Segment Open
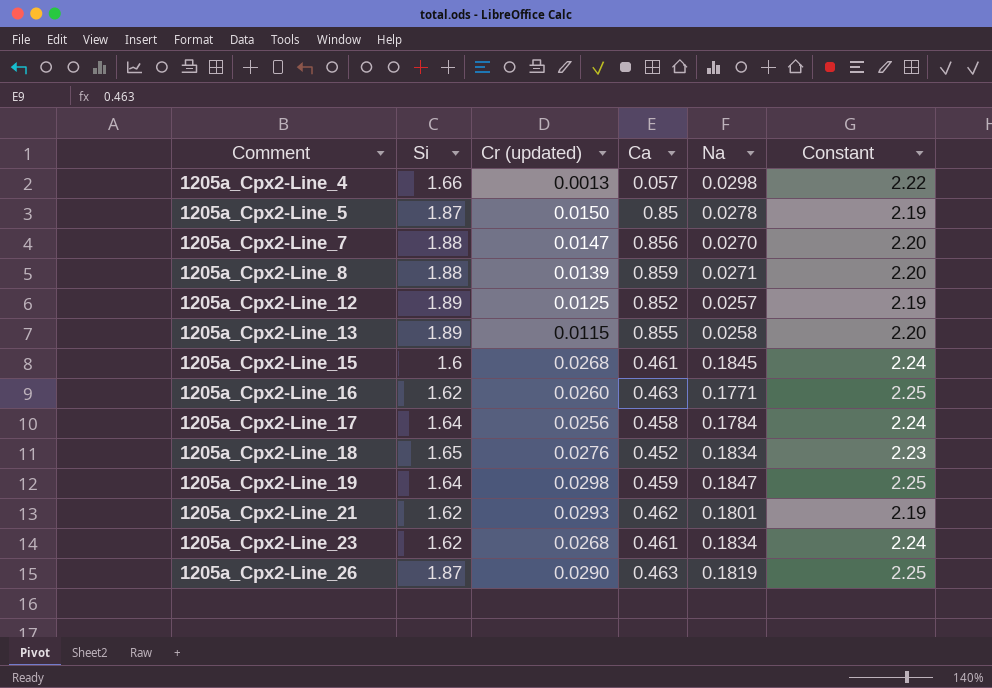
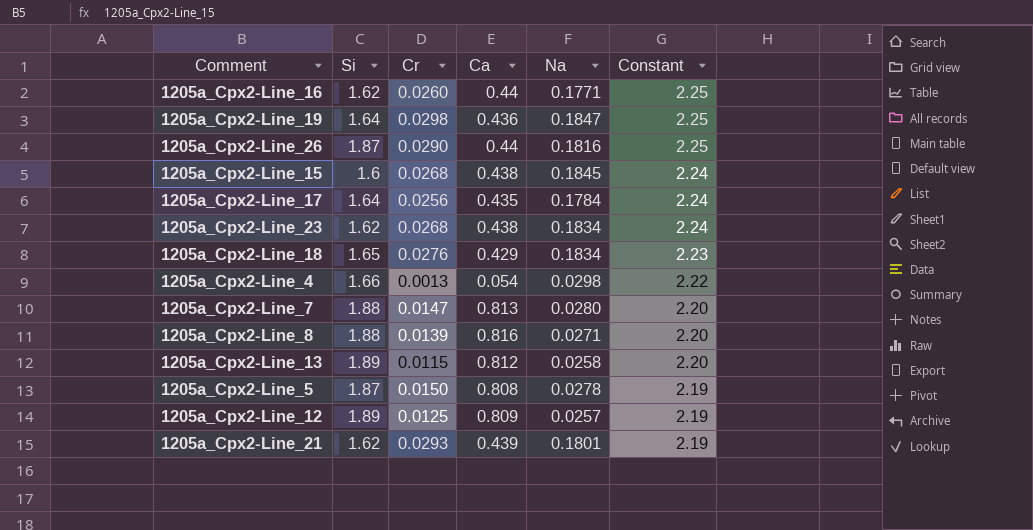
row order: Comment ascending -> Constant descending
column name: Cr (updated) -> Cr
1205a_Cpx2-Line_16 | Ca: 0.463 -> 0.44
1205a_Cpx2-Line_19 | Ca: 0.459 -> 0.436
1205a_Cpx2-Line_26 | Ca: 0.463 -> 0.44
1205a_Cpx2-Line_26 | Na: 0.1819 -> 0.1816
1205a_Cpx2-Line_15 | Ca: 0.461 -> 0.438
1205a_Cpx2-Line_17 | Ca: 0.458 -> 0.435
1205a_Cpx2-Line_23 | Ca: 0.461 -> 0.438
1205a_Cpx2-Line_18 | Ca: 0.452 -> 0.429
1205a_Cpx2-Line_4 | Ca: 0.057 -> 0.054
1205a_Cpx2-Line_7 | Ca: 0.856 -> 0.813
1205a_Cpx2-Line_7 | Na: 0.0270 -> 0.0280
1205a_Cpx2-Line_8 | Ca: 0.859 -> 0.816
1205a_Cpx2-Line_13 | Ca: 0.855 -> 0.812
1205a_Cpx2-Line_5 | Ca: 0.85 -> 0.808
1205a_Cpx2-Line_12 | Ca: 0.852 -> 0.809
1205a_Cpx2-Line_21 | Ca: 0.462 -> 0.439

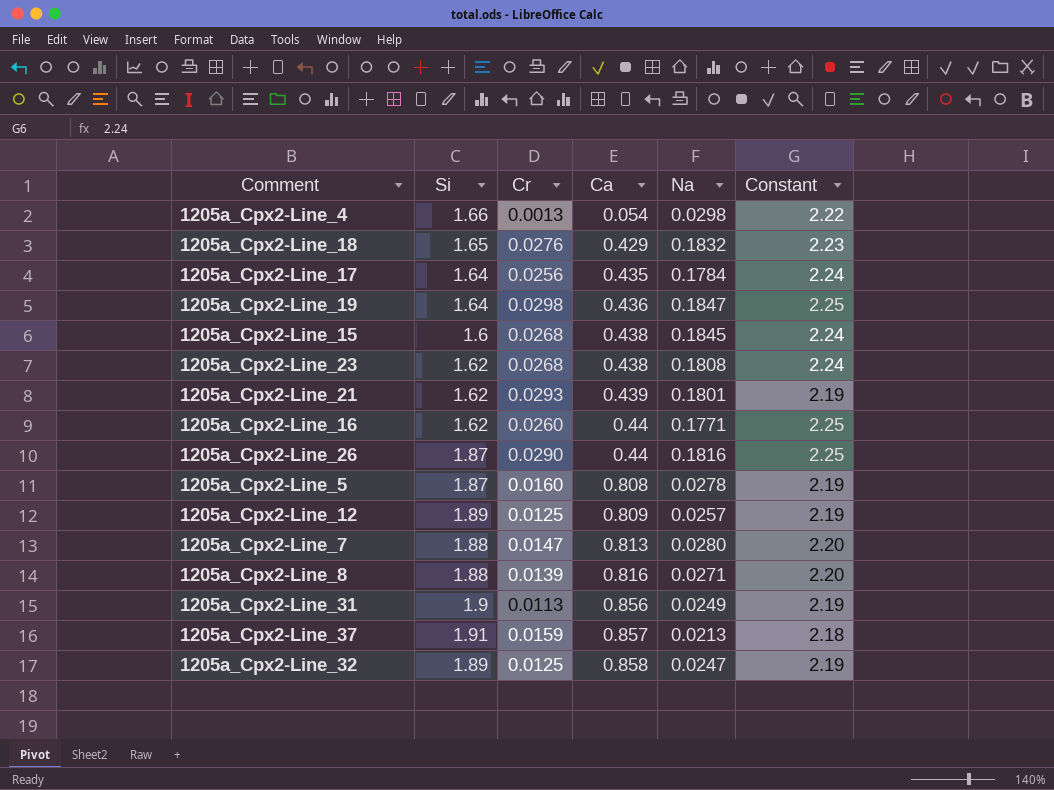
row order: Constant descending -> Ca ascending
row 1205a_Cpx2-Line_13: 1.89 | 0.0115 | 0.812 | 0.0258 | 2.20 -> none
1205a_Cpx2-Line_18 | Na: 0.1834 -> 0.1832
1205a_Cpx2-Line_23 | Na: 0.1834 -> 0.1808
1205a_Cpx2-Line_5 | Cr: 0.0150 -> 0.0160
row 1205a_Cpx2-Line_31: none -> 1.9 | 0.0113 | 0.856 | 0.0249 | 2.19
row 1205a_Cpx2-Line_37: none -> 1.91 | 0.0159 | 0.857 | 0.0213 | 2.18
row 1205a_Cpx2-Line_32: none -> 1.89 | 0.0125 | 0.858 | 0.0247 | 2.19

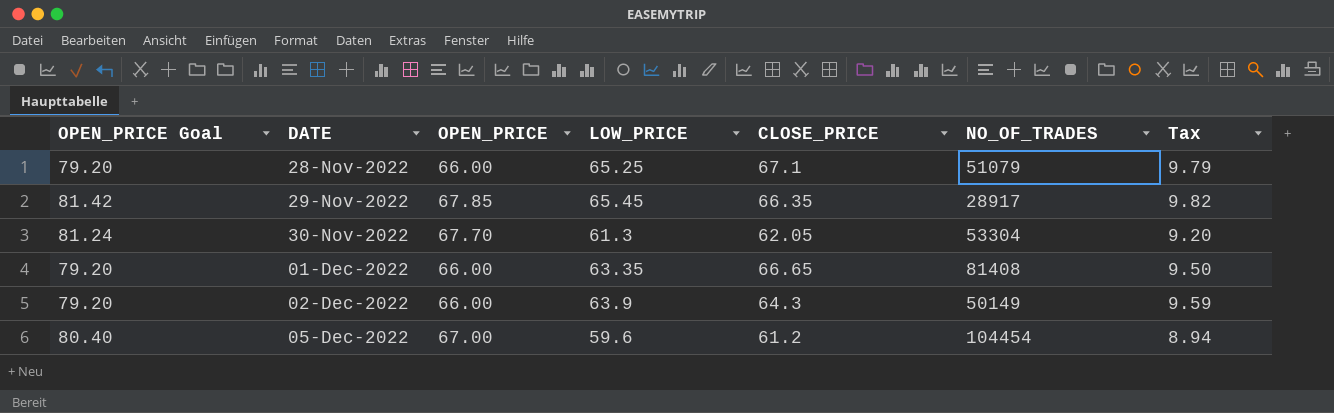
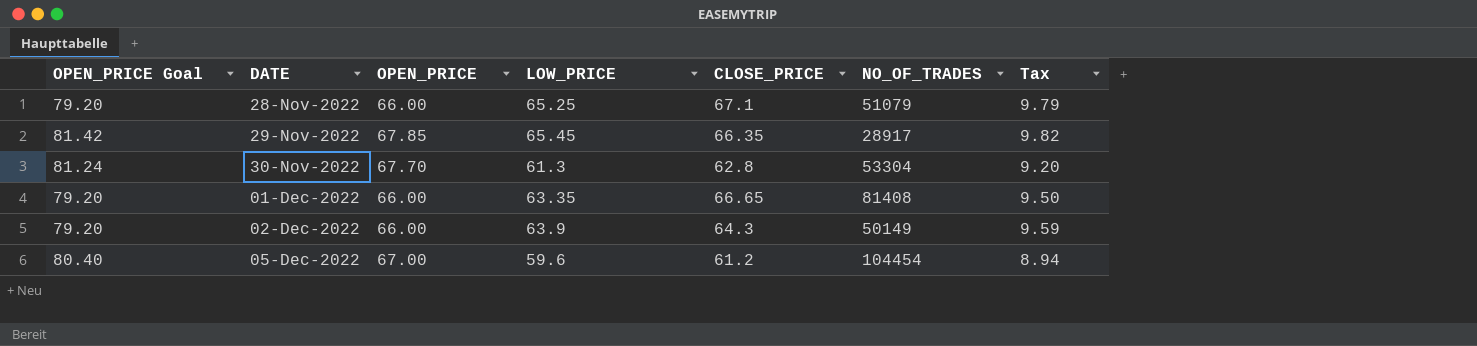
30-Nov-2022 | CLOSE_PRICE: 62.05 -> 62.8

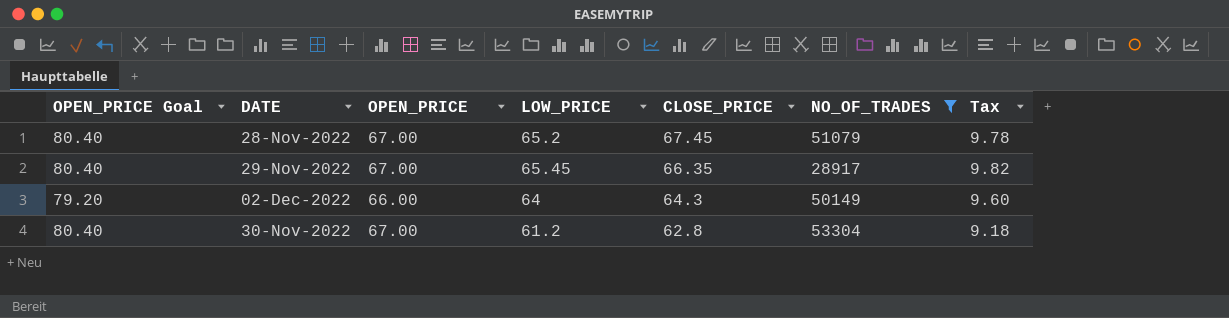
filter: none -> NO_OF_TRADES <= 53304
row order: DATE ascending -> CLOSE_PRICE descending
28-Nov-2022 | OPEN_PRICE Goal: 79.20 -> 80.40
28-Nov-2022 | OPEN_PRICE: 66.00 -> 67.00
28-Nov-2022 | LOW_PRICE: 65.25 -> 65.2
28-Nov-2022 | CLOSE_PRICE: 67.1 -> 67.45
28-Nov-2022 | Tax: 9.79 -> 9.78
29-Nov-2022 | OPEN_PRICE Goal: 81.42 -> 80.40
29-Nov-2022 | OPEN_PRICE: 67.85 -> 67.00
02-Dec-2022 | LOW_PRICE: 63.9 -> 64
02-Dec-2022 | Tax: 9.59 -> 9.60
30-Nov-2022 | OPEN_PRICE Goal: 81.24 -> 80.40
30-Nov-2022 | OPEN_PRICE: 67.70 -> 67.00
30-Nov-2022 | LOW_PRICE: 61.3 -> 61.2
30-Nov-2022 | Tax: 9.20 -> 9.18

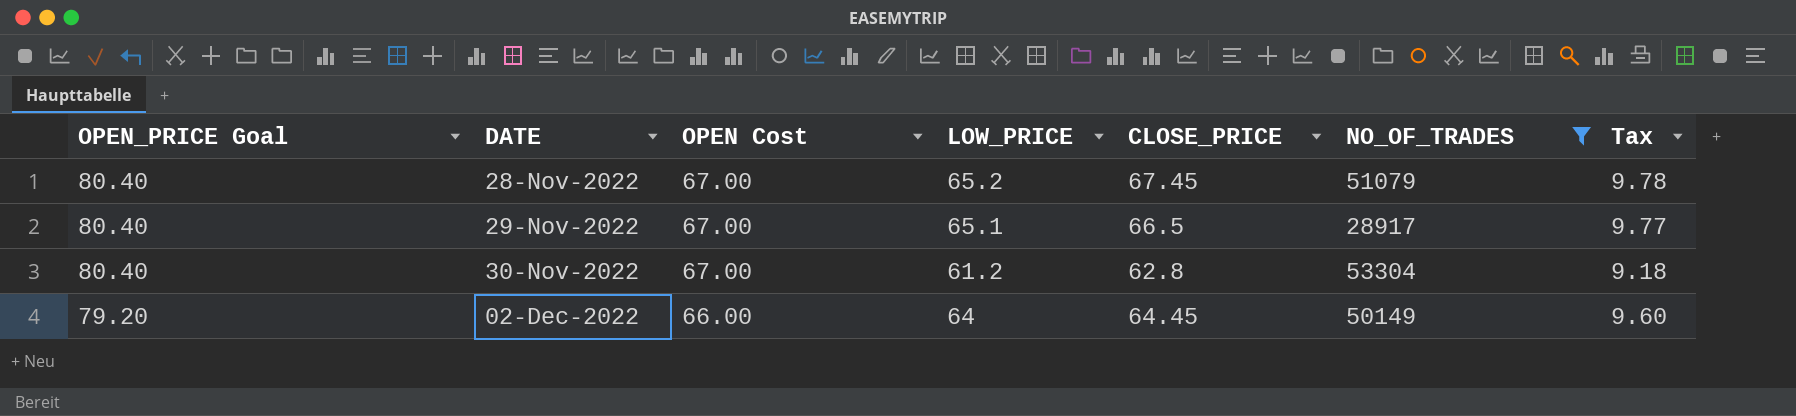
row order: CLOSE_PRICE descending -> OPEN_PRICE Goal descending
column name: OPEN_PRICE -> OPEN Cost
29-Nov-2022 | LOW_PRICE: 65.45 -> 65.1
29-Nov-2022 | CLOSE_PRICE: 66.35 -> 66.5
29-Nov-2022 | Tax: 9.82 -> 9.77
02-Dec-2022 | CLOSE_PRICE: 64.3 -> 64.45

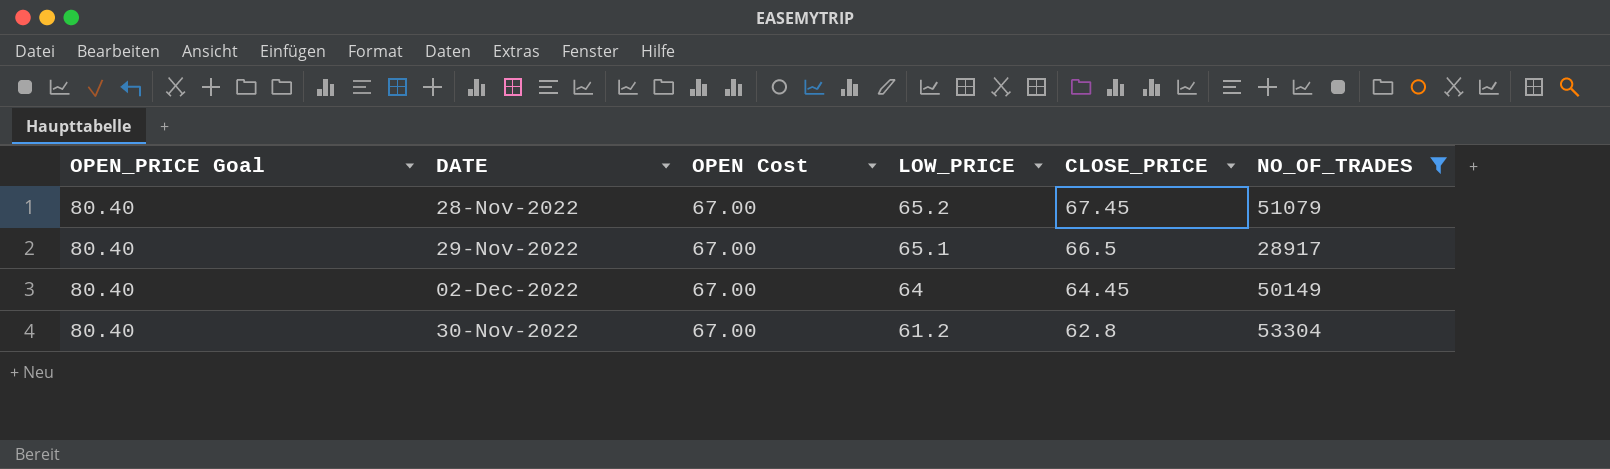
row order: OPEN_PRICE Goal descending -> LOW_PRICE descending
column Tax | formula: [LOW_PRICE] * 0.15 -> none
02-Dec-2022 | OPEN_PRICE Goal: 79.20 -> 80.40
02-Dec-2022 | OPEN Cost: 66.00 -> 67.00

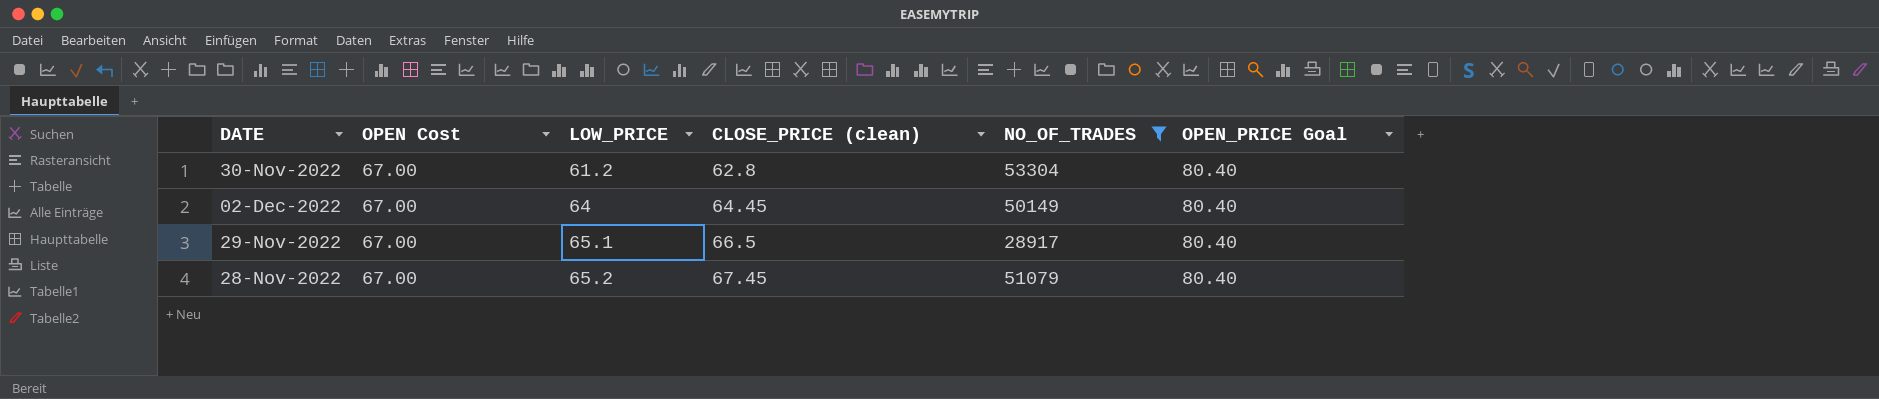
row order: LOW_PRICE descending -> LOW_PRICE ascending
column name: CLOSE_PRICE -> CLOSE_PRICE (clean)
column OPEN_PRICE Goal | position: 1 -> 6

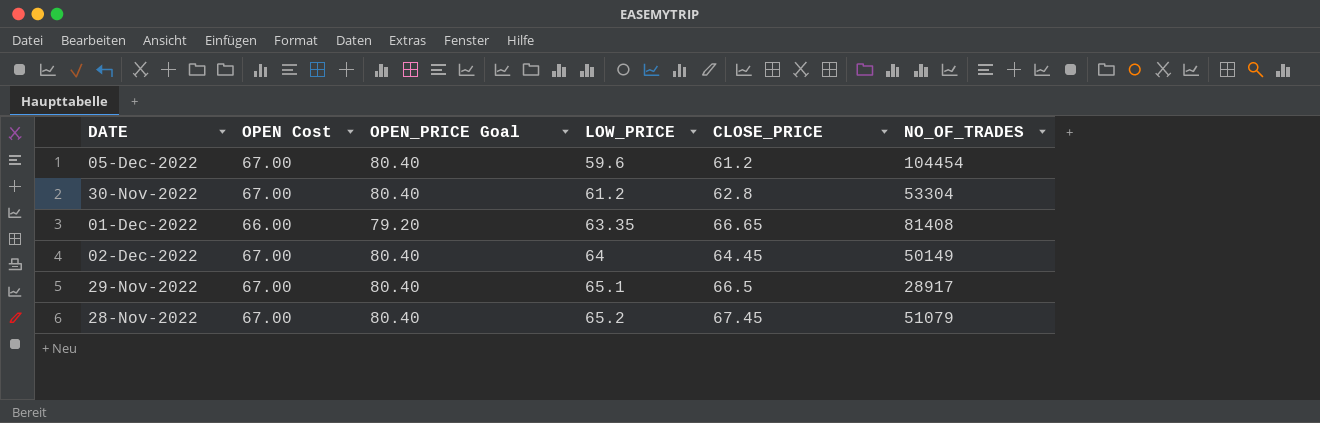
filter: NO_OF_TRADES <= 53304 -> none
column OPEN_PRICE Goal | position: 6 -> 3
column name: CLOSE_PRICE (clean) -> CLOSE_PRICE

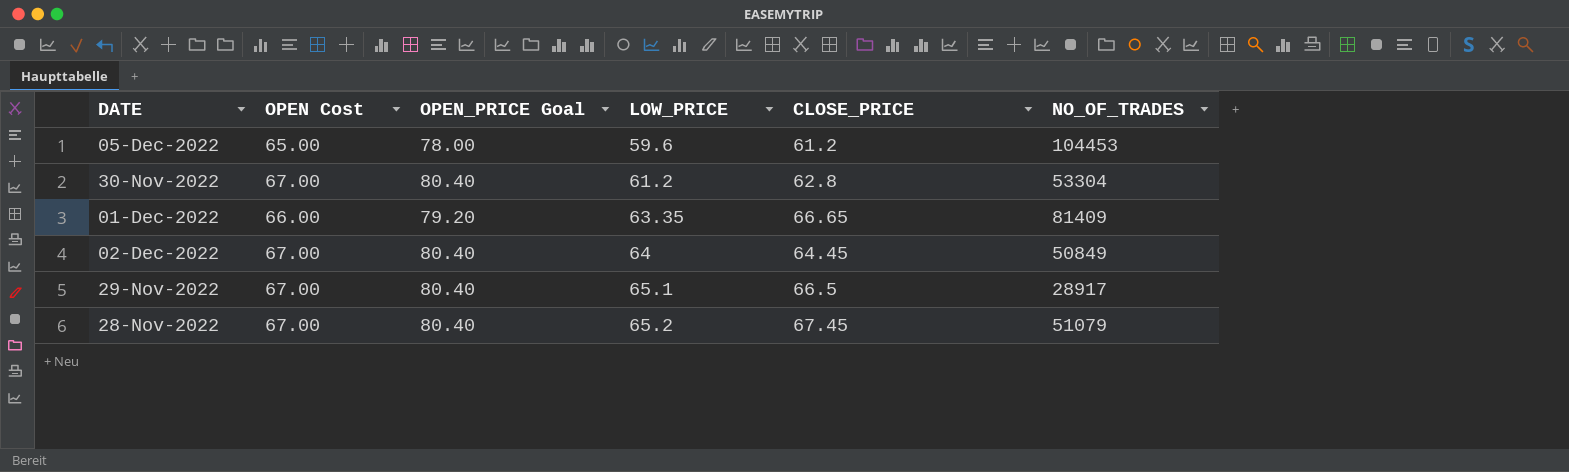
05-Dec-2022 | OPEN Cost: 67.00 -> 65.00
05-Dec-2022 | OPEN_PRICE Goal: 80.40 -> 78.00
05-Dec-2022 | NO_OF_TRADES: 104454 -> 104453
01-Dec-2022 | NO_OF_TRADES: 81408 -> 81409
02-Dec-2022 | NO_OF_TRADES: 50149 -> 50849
Segment Closed
Given the entries above, transcribe exactly the lines from the one holding "1205a_Cpx2-Line_23 | Na: 0.1834 -> 0.1808" through the one holding "30-Nov-2022 | LOW_PRICE: 61.3 -> 61.2"; pictures do not belong in the transcription.

1205a_Cpx2-Line_23 | Na: 0.1834 -> 0.1808
1205a_Cpx2-Line_5 | Cr: 0.0150 -> 0.0160
row 1205a_Cpx2-Line_31: none -> 1.9 | 0.0113 | 0.856 | 0.0249 | 2.19
row 1205a_Cpx2-Line_37: none -> 1.91 | 0.0159 | 0.857 | 0.0213 | 2.18
row 1205a_Cpx2-Line_32: none -> 1.89 | 0.0125 | 0.858 | 0.0247 | 2.19

30-Nov-2022 | CLOSE_PRICE: 62.05 -> 62.8

filter: none -> NO_OF_TRADES <= 53304
row order: DATE ascending -> CLOSE_PRICE descending
28-Nov-2022 | OPEN_PRICE Goal: 79.20 -> 80.40
28-Nov-2022 | OPEN_PRICE: 66.00 -> 67.00
28-Nov-2022 | LOW_PRICE: 65.25 -> 65.2
28-Nov-2022 | CLOSE_PRICE: 67.1 -> 67.45
28-Nov-2022 | Tax: 9.79 -> 9.78
29-Nov-2022 | OPEN_PRICE Goal: 81.42 -> 80.40
29-Nov-2022 | OPEN_PRICE: 67.85 -> 67.00
02-Dec-2022 | LOW_PRICE: 63.9 -> 64
02-Dec-2022 | Tax: 9.59 -> 9.60
30-Nov-2022 | OPEN_PRICE Goal: 81.24 -> 80.40
30-Nov-2022 | OPEN_PRICE: 67.70 -> 67.00
30-Nov-2022 | LOW_PRICE: 61.3 -> 61.2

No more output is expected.